Здесь мы скажем читателю, что таких как Федор, которые увидели-таки свободу, были единицы. А он – да! – вернется к жизни на воле. Автора этих строк судьба сведет с ним на склоне его жизни. Тогда он будет уже старым и больным – на ногах открылась гангрена – забытым всеми человеком, но в чистом и здравом уме. Он и поведал все то, что, наверное, за давностью лет он мог уже сказать, о чем когда-то давал подписку не разглашать… И вот, дословно, его последние слова: «Один мудрец где-то писал, что если ты смог пережить, то должен иметь силу помнить»… Думаю, эти слова и подвигли меня к написанию его воспоминаний с известной долей обработки.
На другой день после «русской рулетки» Федор не сразу узнал в седом как лунь, враз постаревшем человеке, Даурова. Все выдавало в нем пережитое. «Да, брат, разукрасило тебя крепко! – проговорил он, глядя на Даурова, когда утренний луч света через оконце достиг их места на нарах. – Должно, на том свете побывал…» Дауров ответил не сразу. Он долго блуждал помутневшим взором по вагону, по их месту на нарах, глянул на Федора, но вскоре взгляд его потускнел – и тут же погас…
«Рулетка» была весною. Тогда он еще не знал, что ждало его впереди, летом. Зная это, он бы, наверное, не стал бы спускаться с небес и карабкаться тогда в вагон, срывая ногти на пальцах рук.

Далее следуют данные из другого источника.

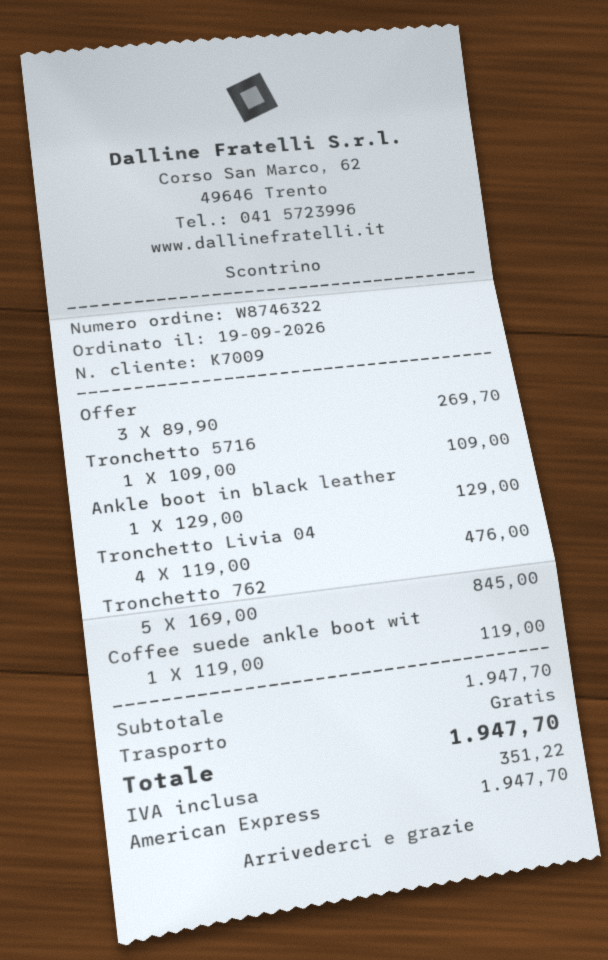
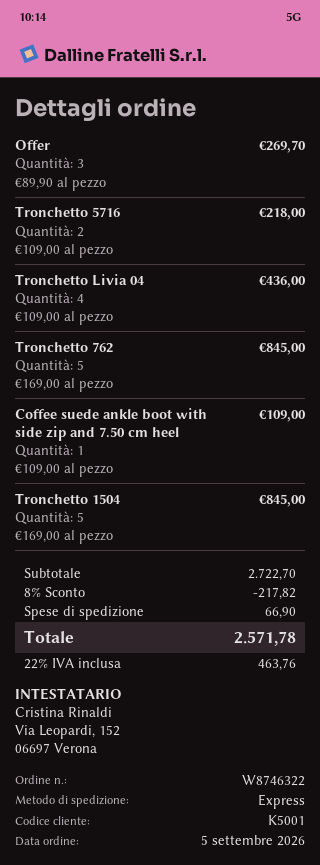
order date: 2026-09-19 -> 2026-09-05
customer number: K7009 -> K5001
Tronchetto 5716: 1 x 109.00 = 109.00 -> 2 x 109.00 = 218.00
Ankle boot in black leather: 1 x 129.00 = 129.00 -> none
Tronchetto Livia 04: 4 x 119.00 = 476.00 -> 4 x 109.00 = 436.00
Coffee suede ankle boot wit: 1 x 119.00 = 119.00 -> 1 x 109.00 = 109.00
Tronchetto 1504: none -> 5 x 169.00 = 845.00
subtotal: 1947.70 -> 2722.70
discount: none -> 8% = 217.82
shipping: 0.00 -> 66.90
tax: 351.22 -> 463.76
total: 1947.70 -> 2571.78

В жаркие дни долгих стоянок вагона ядовитый смрад от разлагающихся ран и человеческих испражнений нагревался так, что теперь он заполнял все пространство вагона, убивая все живое. Начиналось сумасшествие… Люди задыхались, как в газовой камере. Был сущий дантов ад. Лишь немногие, задыхаясь, смогли доползти до «параши», чтобы через прорезь в полу схватить что-то похожее на воздух. Стоны, душераздирающие крики удушья наполняли вагон… Задыхаясь, люди лезли на стены, бились в судорогах удушья, теряли рассудок… и затихали. Другие корчились от болей, остывая в собственном дерьме. Человек превращался в скот так, что уже не кричал, а дико мычал или рычал… Иные, смирившись с мыслью о смерти – на то он и вагон смерти – «уходили» молча.
Это были смертельные дни и для Федора. Не справлялись легкие, душила астма. Он задыхался, судорожно хватая ядовитый воздух ртом, бился головой об пол. Дауров, сам еле живой, расталкивая с трудом, но тащил Федора к «параше», к единственному в вагоне живительному – хоть сколько-нибудь! – источнику.
После долгих дней «отстоя» вагонов в тупиках железнодорожных станций, немало из тех, кто побывал на дне бездны безумия душных дней, не вернулись оттуда. Так от остановки до остановки заметно редели нары вагона. Трупы оттаскивали в тамбур. Бывало, что, схватив чистого воздуха, «труп» вдруг оживал. В вагон на место их не возвращали. «Это душа из них выходит… она то руку заденет, шевельнет, то ногу, – то ли в шутку, то ли всерьез пояснял Старшой на недоуменные взгляды охранников. – Всех их по бумагам уже нету. А на нет – и суда нет! Как вождь нас учит! Нет человека – нет и проблемы. Вот так и служите…».